Tuesday, July 12, 2005

Comcast SportsNet yesterday levied a new round of verbal blows against Baltimore Orioles owner Peter Angelos, saying he deliberately constructed a scenario to keep the Washington Nationals out of most local TV homes.

The anti-Angelos invective from the Bethesda-based regional sports network arrived as it filed a motion in Montgomery County Circuit Court challenging the Orioles’ recent motion to dismiss CSN’s lawsuit against the club.

CSN says the Orioles’ planned move of its local pay-TV games to the Mid-Atlantic Sports Network (MASN) in 2007 violates key terms of an existing distribution pact between the two entities and is seeking a halt to further development of the Orioles-controlled MASN. The Orioles say MASN is not a third-party entity as CSN claims, and that it retains the legal right to take its TV distribution in-house after next season.

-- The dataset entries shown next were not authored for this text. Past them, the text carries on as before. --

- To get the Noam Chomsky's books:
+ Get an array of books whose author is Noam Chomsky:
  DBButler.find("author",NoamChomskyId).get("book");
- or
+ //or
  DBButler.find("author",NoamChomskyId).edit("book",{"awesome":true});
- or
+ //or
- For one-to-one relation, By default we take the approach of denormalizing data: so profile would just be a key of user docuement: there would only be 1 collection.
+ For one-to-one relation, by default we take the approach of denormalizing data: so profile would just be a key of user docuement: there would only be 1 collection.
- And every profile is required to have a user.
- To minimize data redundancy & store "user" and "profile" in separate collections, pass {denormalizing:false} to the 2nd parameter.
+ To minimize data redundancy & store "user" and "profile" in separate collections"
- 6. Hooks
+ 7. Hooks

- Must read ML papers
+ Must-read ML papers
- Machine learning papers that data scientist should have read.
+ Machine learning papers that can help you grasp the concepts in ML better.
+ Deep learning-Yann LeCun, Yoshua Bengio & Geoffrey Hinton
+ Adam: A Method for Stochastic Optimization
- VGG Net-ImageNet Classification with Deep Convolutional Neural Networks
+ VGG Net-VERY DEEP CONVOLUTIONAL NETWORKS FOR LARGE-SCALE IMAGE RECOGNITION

At stake is effective control over sports television in the region.

While the bitter dispute continues to fester, Comcast Corp. refuses to place MASN on its cable systems, leaving the network and the Nationals games it shows to a much more limited carriage footprint through DirecTV and RCN Cable. A hearing on the Orioles’ motion to dismiss is scheduled July 27 in Rockville.

“Peter Angelos and the Orioles have knowingly created a situation where cable carriers predictably would not carry MASN, and thus, many Washington Nationals games,” a Comcast statement reads. “This is particularly regrettable given that, unlike Mr. Angelos, Comcast supported the return of Major League Baseball to Washington, D.C., and offered to broadcast the Nats’ games on far more favorable terms than is the case with MASN.”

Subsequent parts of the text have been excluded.